• 82°

Want to be heard? Speak up!

By Staff
How soon we forget.
In all the recent talk about what to do with the former Evans Seafood property and green space between the N.C. Estuarium and former Maola facility, there has been little, if any, mention about five acres of green space — open space, if you prefer — on the east side of the Estuarium.
That’s right. The city owns 5 acres between the Estuarium and the Moss Landing project. That land is part of the 13 acres of the former Moss Planing Mill property that city acquired. Eight of those 13 acres were sold to developers of the Moss Landing project.
With the half-acre former Evans Seafood site, four acres of green space contiguous to it and the five acres on the east side of the Estuarium, there are nearly 10 acres of open space between the eastern end of the boardwalk and the Washington-Beaufort County Chamber of Commerce building.
Most of that open space, perhaps all of it, should remain open space.
Would a small, boutique hotel prove beneficial to the city? Probably so. Is the former Evans seafood site a good place for such a hotel? If you want a great view of the Pamlico River and the city’s waterfront, that piece of property would be a great location on which to build a hotel. If you want to keep as much open space as possible along the city’s waterfront, then building the hotel elsewhere makes sense.
Before deciding that constructing new buildings downtown and along the waterfront makes sense from an economic-development viewpoint, how about taking a look at adaptive reuse of existing buildings? What’s wrong with converting an old building, say a former hotel, into a modern hotel with retail activities on its ground floor and a restaurant on its roof? There’s nothing wrong with that. In fact, there is a plan to turn the former Hotel Louise into just that. It’s known as The George — Little Inn at Washington project.
Yes, there is some doubt in the public’s mind that project will ever be completed. But with new management taking over, the prospects of that project becoming a reality instead of a plan are greatly improved.
As part of its mission, Downtown Washington on the Waterfront should be pushing the adaptive reuse of existing buildings as a preferred alternative to the construction of new buildings.

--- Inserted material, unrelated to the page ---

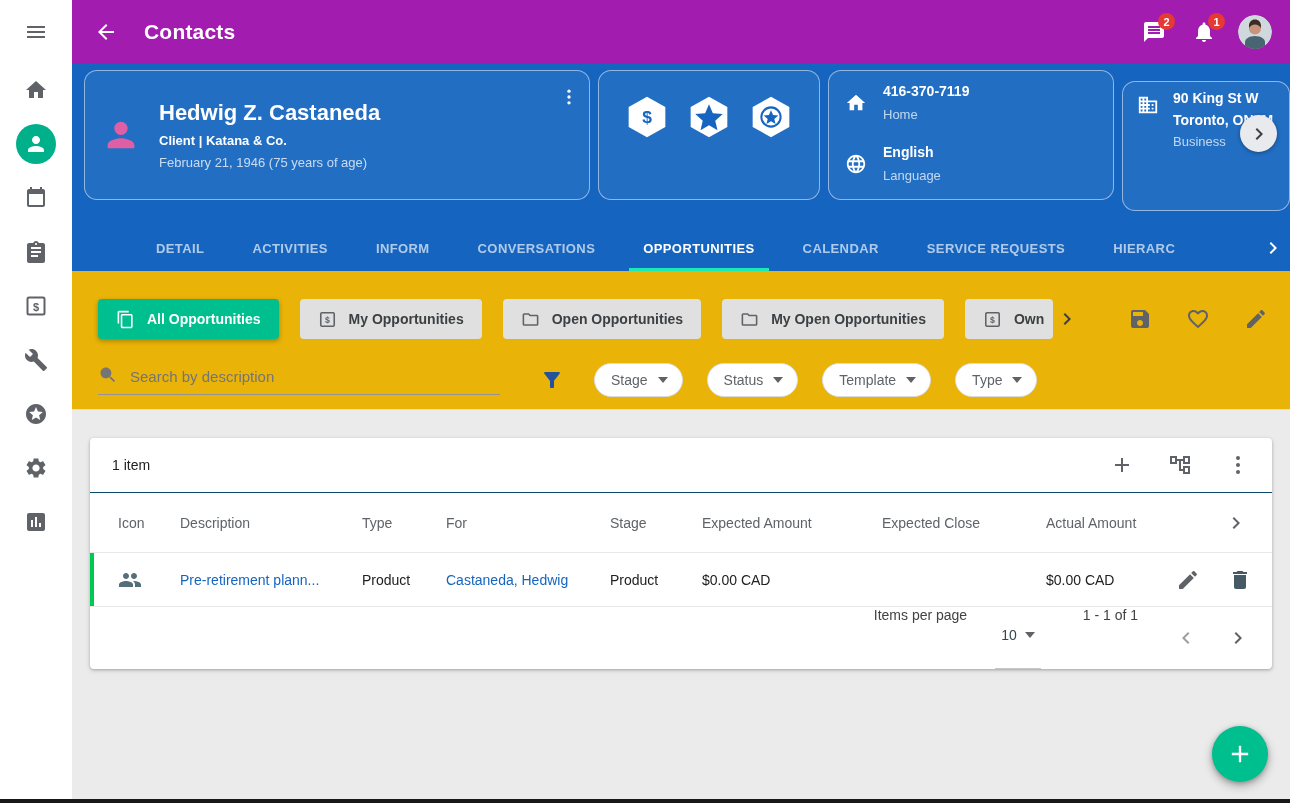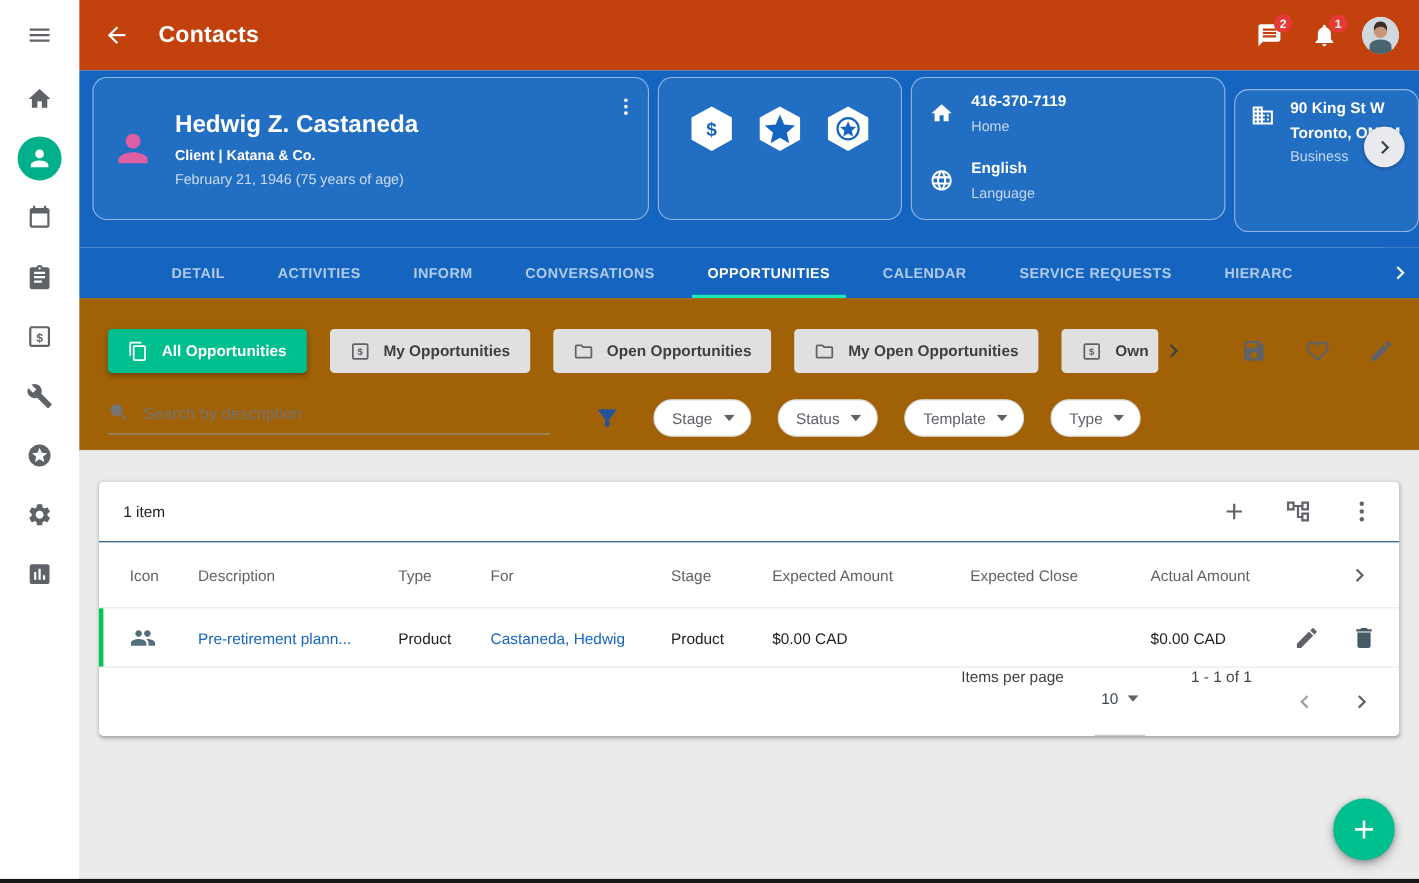"Contacts" .appbar { background: #c2410c -> #a21caf }
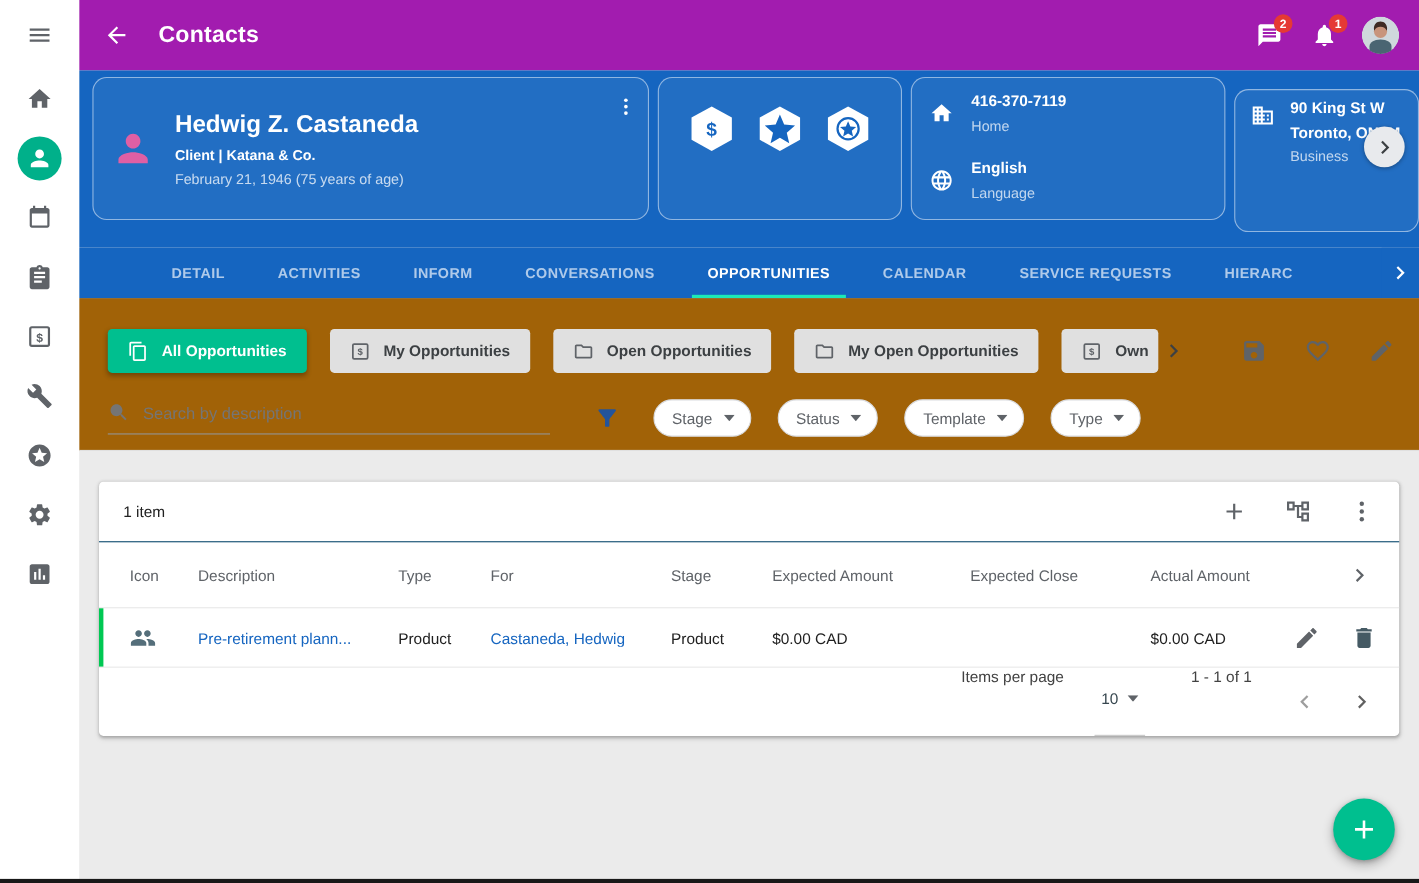"All Opportunities" .filters { background: #a16207 -> #eab308 }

If existing structures, with some modifications, can provide the hotel rooms, residential space, office space and shops that will help revitalize downtown, why bother with new buildings?
In some cases, a new building may be appropriate. If a much-needed service, program or economic-development opportunity that requires a new building comes along, it may be in the best interest of the city for a new building to be constructed. After all, the historic Bank of Washington building was once a be a new building.
As some people are fond of saying, God isn’t making more waterfront property. And as waterfront property becomes more and more valuable, pressure to sell that property for development purposes will increase.
If the city wanted to send some, if not all, of its financial problems packing, all it need do is sell its nearly 10 acres of green space around the Estuarium. That’s not going to happen. It should not happen.
Those 10 acres have much more value to the city and its residents than just financial worth. As for those 10 acres, the green space they provide is worth much more than the greenbacks the city would derive from their sale.
And for those who ask if it wouldn’t be prudent to develop part of those 10 acres because the city has that much open space on the waterfront, they should look to the public for an answer. After all, the public owns those 10 acres.
And when it comes to deciding what to do with that land, the City Council, Planning Board and others should listen carefully to what the public wants done with those 10 acres.
Those bodies must listen. The public must speak.